For the people who worked them, they were labor intensifiers, forcing people to adapt to the speed of the machine instead of having a home based weaving business that would adapt to the weaver. While a few skilled weavers were put to work designing textiles, most ended up (if they were lucky) doing the backbreaking work of threading those old machines and being completely disconnected from either the planning or the final result. The effect was dehumanizing to the weavers even as it drove down the price of high quality cloth for everybody else.

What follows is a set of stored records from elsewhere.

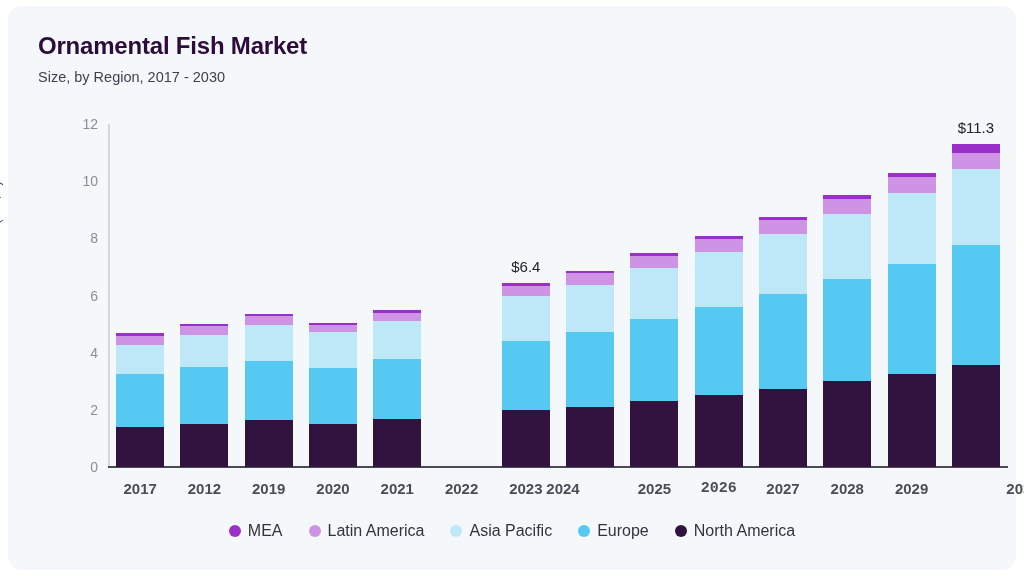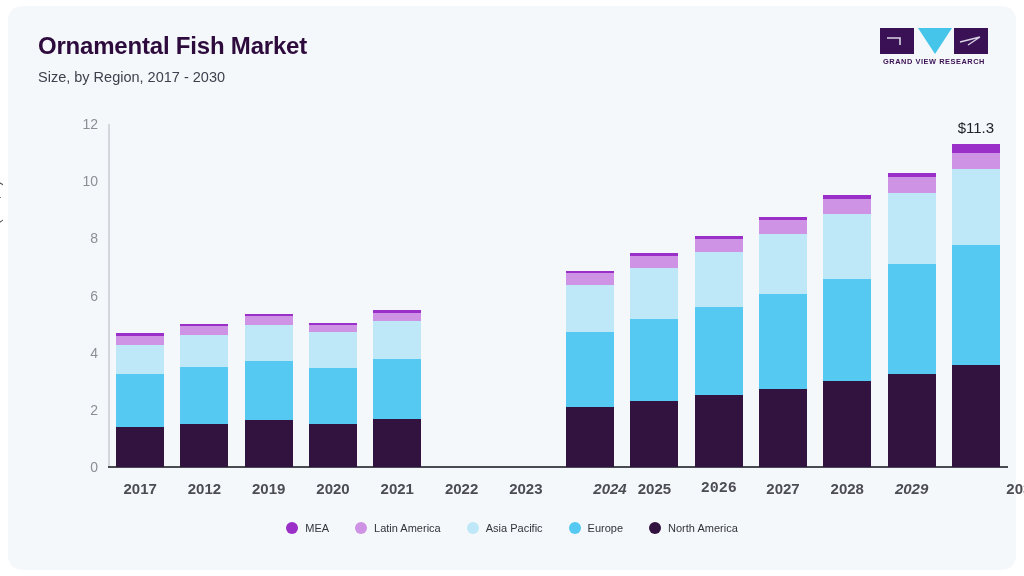--- a/index.html
+++ b/index.html
@@ -99,46 +99,30 @@
   }
 
   
   #legend {
     position: absolute; left: 0; right: 0; top: 516px;
     display: flex; justify-content: center; align-items: center;
     gap: 26px;
   }
   .legend-item { display: flex; align-items: center; gap: 7px; }
   .legend-dot { width: 12px; height: 12px; border-radius: 50%; }
-  .legend-label { font-size: 11px; color: #33333c; }
+  .legend-label { font-size: 16px; color: #33333c; }
 </style>
 </head>
 <body>
 
 <div id="card">
 
   <div id="title">Ornamental Fish Market</div>
   <div id="subtitle">Size, by Region, 2017 - 2030</div>
 
-  <div id="logo">
-    <div class="logo-row">
-      <div class="logo-sq left">
-        <svg width="34" height="26" viewBox="0 0 34 26">
-          <path d="M7 10 H20 V17" stroke="#d8d2e4" stroke-width="1.6" fill="none"></path>
-        </svg>
-      </div>
-      <div class="logo-tri"></div>
-      <div class="logo-sq right">
-        <svg width="34" height="26" viewBox="0 0 34 26">
-          <path d="M6 14 L26 9 M14 17 L26 9" stroke="#d8d2e4" stroke-width="1.4" fill="none"></path>
-        </svg>
-      </div>
-    </div>
-    <div id="logo-text">GRAND VIEW RESEARCH</div>
-  </div>
 
   <div id="yaxis-line"></div>
   <div id="xaxis-line"></div>
   <div id="ylabel">Market Size (US$B)</div>
 
   <div id="yticks">
       <div class="ytick" style="left: 46px; top: 461px;">0</div>
       <div class="ytick" style="left: 46px; top: 403.833px;">2</div>
       <div class="ytick" style="left: 46px; top: 346.667px;">4</div>
       <div class="ytick" style="left: 46px; top: 289.5px;">6</div>
@@ -175,20 +159,28 @@
         <div class="seg" style="height: 7.14583px; background: rgb(206, 147, 228);"></div>
         <div class="seg" style="height: 2.00083px; background: rgb(155, 48, 200);"></div>
       </div>
       <div class="barcol" style="left: 265.286px; width: 48px;">
         <div class="seg" style="height: 47.7342px; background: rgb(50, 18, 63);"></div>
         <div class="seg" style="height: 60.5967px; background: rgb(85, 201, 242);"></div>
         <div class="seg" style="height: 38.0158px; background: rgb(190, 231, 248);"></div>
         <div class="seg" style="height: 8.00333px; background: rgb(206, 147, 228);"></div>
         <div class="seg" style="height: 2.28667px; background: rgb(155, 48, 200);"></div>
       </div>
+      <div class="barcol" style="left: 393.857px; width: 48px;">
+        <div class="seg" style="height: 56.8808px; background: rgb(50, 18, 63);"></div>
+        <div class="seg" style="height: 69.4575px; background: rgb(85, 201, 242);"></div>
+        <div class="seg" style="height: 44.59px; background: rgb(190, 231, 248);"></div>
+        <div class="seg" style="height: 10.29px; background: rgb(206, 147, 228);"></div>
+        <div class="seg" style="height: 2.5725px; background: rgb(155, 48, 200);"></div>
+        <div class="bar-label" style="bottom: 191.791px;">$6.4</div>
+      </div>
       <div class="barcol" style="left: 458.143px; width: 48px;">
         <div class="seg" style="height: 60.3108px; background: rgb(50, 18, 63);"></div>
         <div class="seg" style="height: 74.8883px; background: rgb(85, 201, 242);"></div>
         <div class="seg" style="height: 47.1625px; background: rgb(190, 231, 248);"></div>
         <div class="seg" style="height: 11.4333px; background: rgb(206, 147, 228);"></div>
         <div class="seg" style="height: 2.5725px; background: rgb(155, 48, 200);"></div>
       </div>
       <div class="barcol" style="left: 522.429px; width: 48px;">
         <div class="seg" style="height: 66.3133px; background: rgb(50, 18, 63);"></div>
         <div class="seg" style="height: 81.4625px; background: rgb(85, 201, 242);"></div>
@@ -234,26 +226,26 @@
       </div>
     </div>
   <div id="xticks">
       <div class="xtick" style="left: 132.143px;">2017</div>
       <div class="xtick" style="left: 196.429px;">2012</div>
       <div class="xtick" style="left: 260.714px;">2019</div>
       <div class="xtick" style="left: 325px;">2020</div>
       <div class="xtick" style="left: 389.286px;">2021</div>
       <div class="xtick" style="left: 453.571px;">2022</div>
       <div class="xtick" style="left: 517.857px;">2023</div>
-      <div class="xtick" style="left: 602px; font-style: italic;">2024</div>
+      <div class="xtick" style="left: 555px;">2024</div>
       <div class="xtick" style="left: 646.429px;">2025</div>
       <div class="xtick" style="left: 710.714px; font-family: Liberation Mono, monospace;">2026</div>
       <div class="xtick" style="left: 775px;">2027</div>
       <div class="xtick" style="left: 839.286px;">2028</div>
-      <div class="xtick" style="left: 903.571px; font-style: italic;">2029</div>
+      <div class="xtick" style="left: 903.571px;">2029</div>
       <div class="xtick" style="left: 987px; margin-left: 28px;">2030</div>
     </div>
 
   <div id="legend">
       <div class="legend-item">
         <span class="legend-dot" style="background: rgb(155, 48, 200);"></span>
         <span class="legend-label">MEA</span>
       </div>
       <div class="legend-item">
         <span class="legend-dot" style="background: rgb(206, 147, 228);"></span>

The Luddites had a few valid points, in other words. There should have been room for cheap cloth from the machines and luxury cloth from master weavers but the latter only happened for the aristocracy and there weren't enough aristocrats to keep them all employed.

IDemo

(16,926 posts)
9. I've worked in high tech R&D for years
Thu Sep 19, 2013, 07:40 PM
Sep 2013

And I would likely qualify under the modern definition - "slow to adopt or incorporate into their lifestyle..new technologies in general". We have no cable or dish TV and are still using our ancient tube sets. No smartphones or other mobile devices, and..gasp! no GPS in our 20 year old vehicles. OK, I am using an SSD in my home built PC, but only because it was a freebie.